A remote access tool used to commandeer a Windows PC has been found to also include an Android component, an indication that hackers are seeking cross-platform RATs for PCs and mobile devices, a researcher says.
The Android application package file (APK) was found in the WinSpy RAT sold on the Web. Such tools are legal, but are often used in malware.
FireEye spotted WinSpy in an email sent to a U.S. financial institution during a spear-phishing attack. In examining the application, FireEye found that it also contained the Android APK.
The authors likely made the application cross-platform because of a growing demand among attackers for Android-based RATs, Nart Villeneuve, senior threat intelligence researcher for FireEye, said. Other recently discovered RATs have been built exclusively for Android. Examples include Dendroid, AndroRAT and GimmeRAT.
"What's interesting is to see Android functionality built into a normal Windows RAT," Villeneuve said. "I think that's a trend we're going to see more and more — a demand for cross-platform RATs."
The WinSpy Android RAT would not be easy to get on the device. The user would have to be tricked into installing it, either through a Web site or as an email attachment.
Once on the device, the attacker could use the application to capture screenshots and track the phone's location through its GPS.
The Windows version of WinSpy performs more like a full-feature RAT, which is often used by system administrators or support personnel to perform diagnostics or other tasks on a remote PC. Such RATs can upload and download files, capture screenshots of the desktop and take pictures with the computer's webcam.

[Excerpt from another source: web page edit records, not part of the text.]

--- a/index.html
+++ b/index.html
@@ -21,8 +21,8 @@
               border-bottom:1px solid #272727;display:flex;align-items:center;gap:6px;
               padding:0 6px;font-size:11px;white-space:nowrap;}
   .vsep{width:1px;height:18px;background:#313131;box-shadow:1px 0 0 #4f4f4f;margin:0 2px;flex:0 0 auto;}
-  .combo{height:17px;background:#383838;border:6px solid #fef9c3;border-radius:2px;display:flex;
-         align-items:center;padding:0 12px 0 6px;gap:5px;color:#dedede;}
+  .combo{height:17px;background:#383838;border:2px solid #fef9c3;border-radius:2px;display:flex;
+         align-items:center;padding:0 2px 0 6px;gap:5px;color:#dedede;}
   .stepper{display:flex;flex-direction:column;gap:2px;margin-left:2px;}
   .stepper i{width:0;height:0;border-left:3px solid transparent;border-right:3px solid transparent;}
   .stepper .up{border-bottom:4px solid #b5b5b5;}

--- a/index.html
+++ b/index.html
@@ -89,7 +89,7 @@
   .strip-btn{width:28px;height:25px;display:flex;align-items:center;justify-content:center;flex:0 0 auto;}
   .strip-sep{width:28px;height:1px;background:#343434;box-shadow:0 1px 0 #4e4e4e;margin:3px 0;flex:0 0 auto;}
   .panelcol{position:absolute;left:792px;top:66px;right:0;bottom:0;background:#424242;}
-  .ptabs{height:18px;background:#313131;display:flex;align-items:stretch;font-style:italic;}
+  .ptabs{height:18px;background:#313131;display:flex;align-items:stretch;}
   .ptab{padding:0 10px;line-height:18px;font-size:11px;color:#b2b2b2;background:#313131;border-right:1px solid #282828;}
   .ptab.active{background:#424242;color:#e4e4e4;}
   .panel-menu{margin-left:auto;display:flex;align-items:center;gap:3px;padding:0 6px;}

While legal, RATS are often marketed to appeal to hackers. For example, on the WinSpy site, the author advertises that the software is "fully undetectable," which means it can evade anti-virus engines, Villeneuve said.

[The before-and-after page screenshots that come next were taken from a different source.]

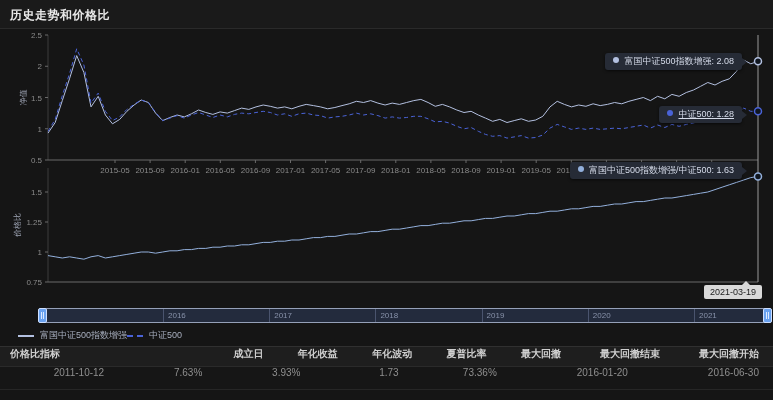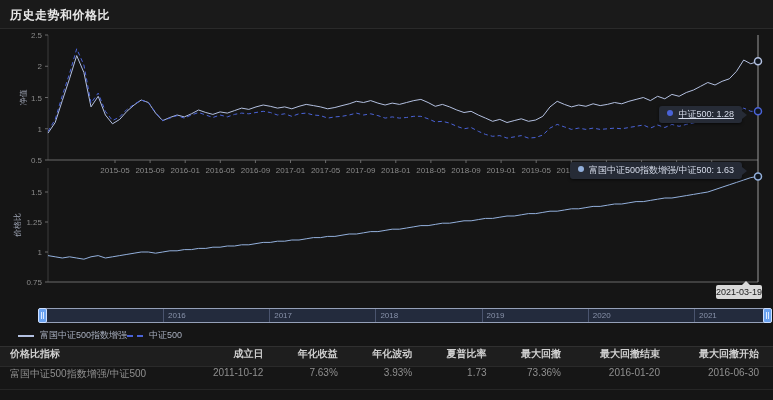--- a/index.html
+++ b/index.html
@@ -133,6 +133,9 @@
       <circle cx="758" cy="176.40000000000003" r="3.5" fill="#10161f" stroke="#93b0dc" stroke-width="1.5"></circle>
     </svg>
 
+  <div class="tip" id="tip-fund">
+    <span class="dot" style="background: rgb(179, 192, 224);"></span><span>富国中证500指数增强: 2.08</span>
+  </div>
   <div class="tip" id="tip-bmk">
     <span class="dot" style="background: rgb(74, 99, 216);"></span><span>中证500: 1.28</span>
   </div>

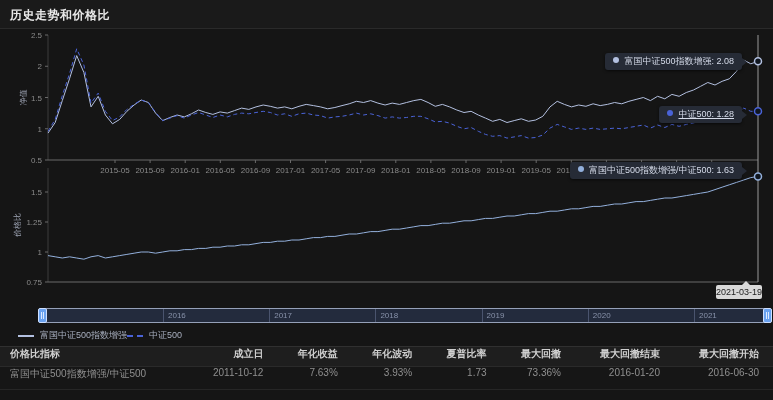--- a/index.html
+++ b/index.html
@@ -23,7 +23,7 @@
   #tip-bmk{top:106px;right:31px;text-decoration:underline;}
   #tip-ratio{top:162px;right:31px;}
   #tip-date{position:absolute;top:285px;right:11px;background:#d9d9d9;color:#222;font-size:9px;
-       padding:2px 0;border-radius:2px;}
+       padding:2px 6px;border-radius:2px;}
   #tip-date:before{content:"";position:absolute;top:-4px;right:12px;
        border-left:4px solid transparent;border-right:4px solid transparent;border-bottom:4px solid #d9d9d9;}
   

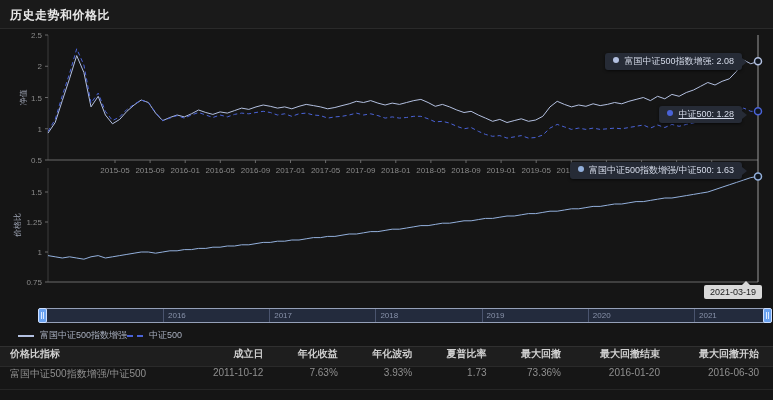--- a/index.html
+++ b/index.html
@@ -180,7 +180,6 @@
       <span class="cell c6">最大回撤开始</span>
     </div>
     <div class="trow tdata">
-      <span class="cell c0">富国中证500指数增强/中证500</span>
       <span class="cell c1">2011-10-12</span>
       <span class="cell c2">7.63%</span>
       <span class="cell c3">3.93%</span>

"It's a bit of a slippery slope," he said.
An attacker using WinSpy could access all captured information from compromised PCs and Android devices through the servers of the software's author. The application also comes with a user interface for managing all devices running WinSpy.

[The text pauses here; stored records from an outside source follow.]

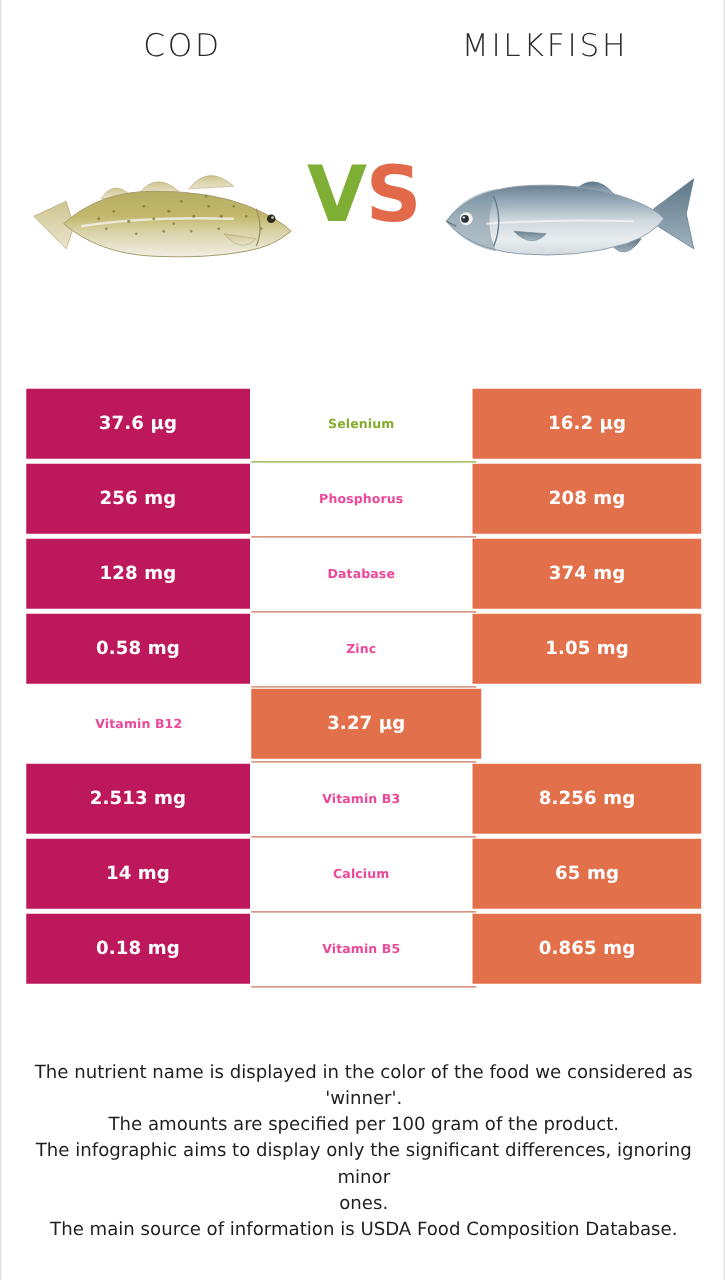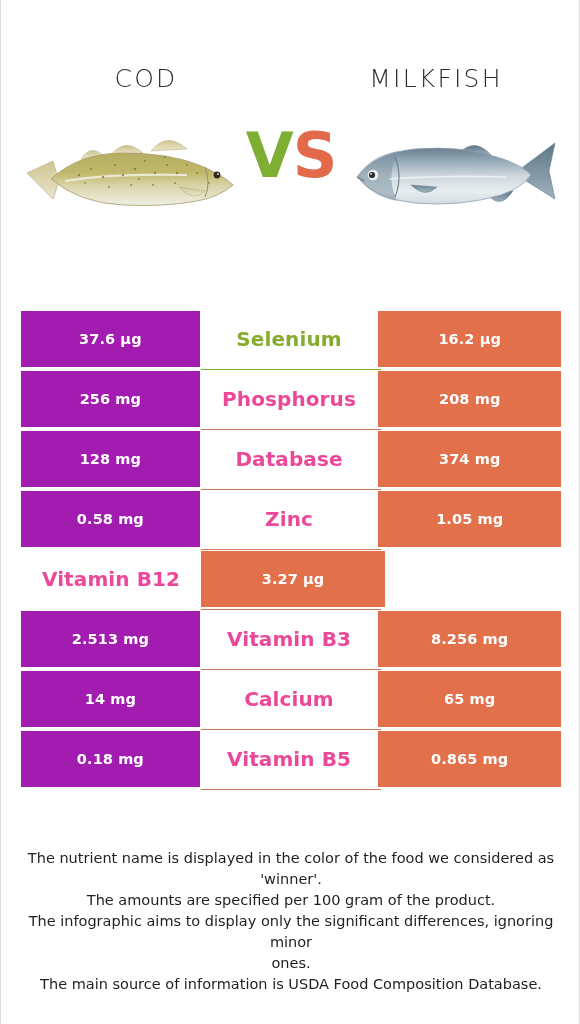--- a/index.html
+++ b/index.html
@@ -28,7 +28,6 @@
     left: 0;
     width: 580px;
     height: 40px;
-    margin-top: 42px;
   }
   .header-title {
     position: absolute;

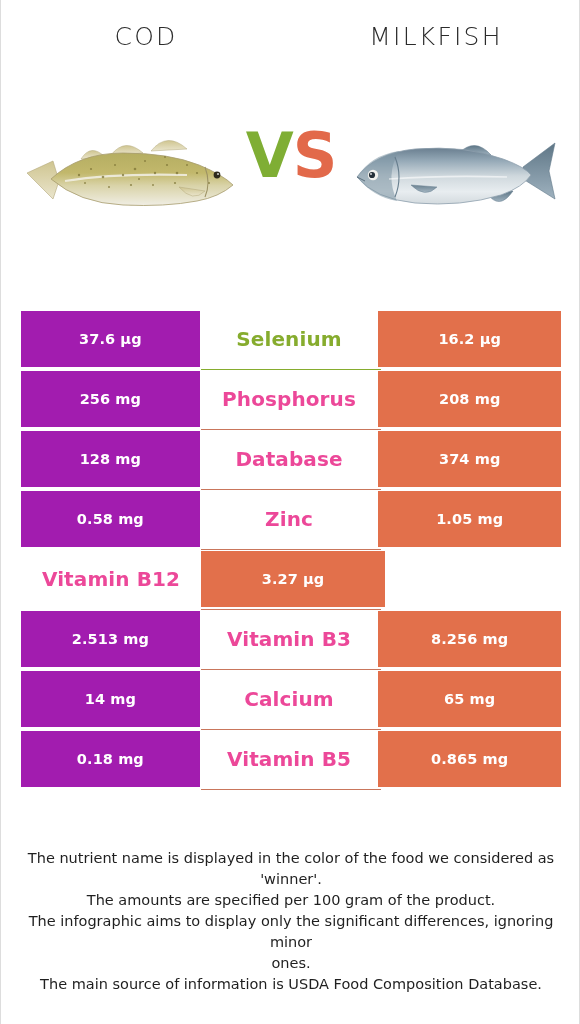--- a/index.html
+++ b/index.html
@@ -104,7 +104,7 @@
   }
   .cell-left {
     width: 180px;
-    background: #a21caf;
+    background: #be185d;
     color: #ffffff;
   }
   .cell-right {

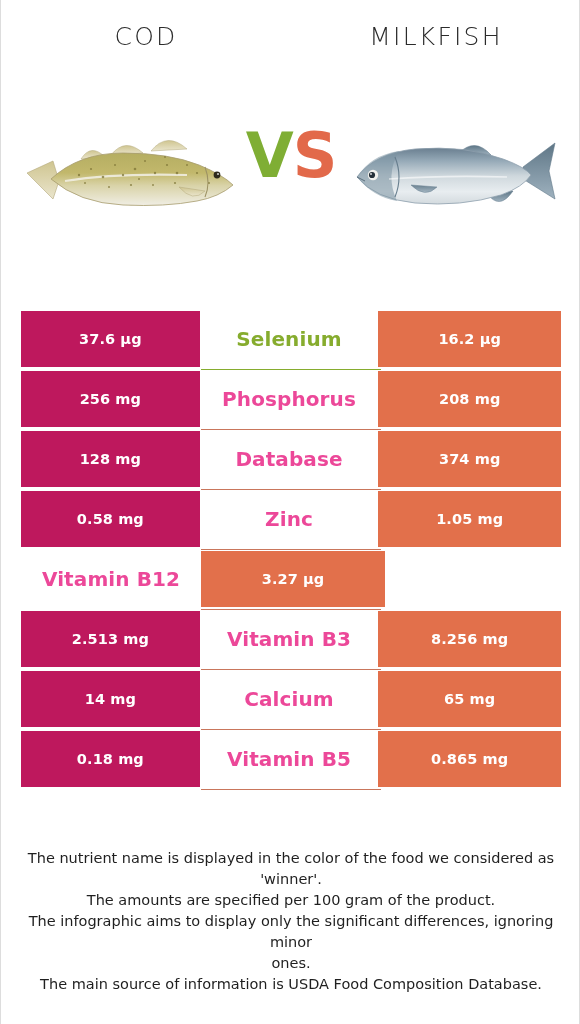--- a/index.html
+++ b/index.html
@@ -116,7 +116,7 @@
     width: 180px;
     background: #ffffff;
     font-weight: 700;
-    font-size: 20px;
+    font-size: 10px;
   }
   .cell-mid.win-left  { color: #86ac2e; }
   .cell-mid.win-right { color: #ec4899; }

Why an attacker would use WinSpy servers and not their own is not clear.
"It could be that they're a little bit naïve in not understanding how the tool works," Villeneuve said. "Or, they could understand exactly how the tool works and like the fact that they can shield themselves by hiding behind the people who run WinSpy."
WinSpy itself does not pose a serious danger, since it is flagged as malware by anti-virus products. What CSOs should pay attention to is attackers' continued interest in Android.
"They (attackers) are going to be developing new tools and more novel ways to gain access to Android devices," Villeneuve said.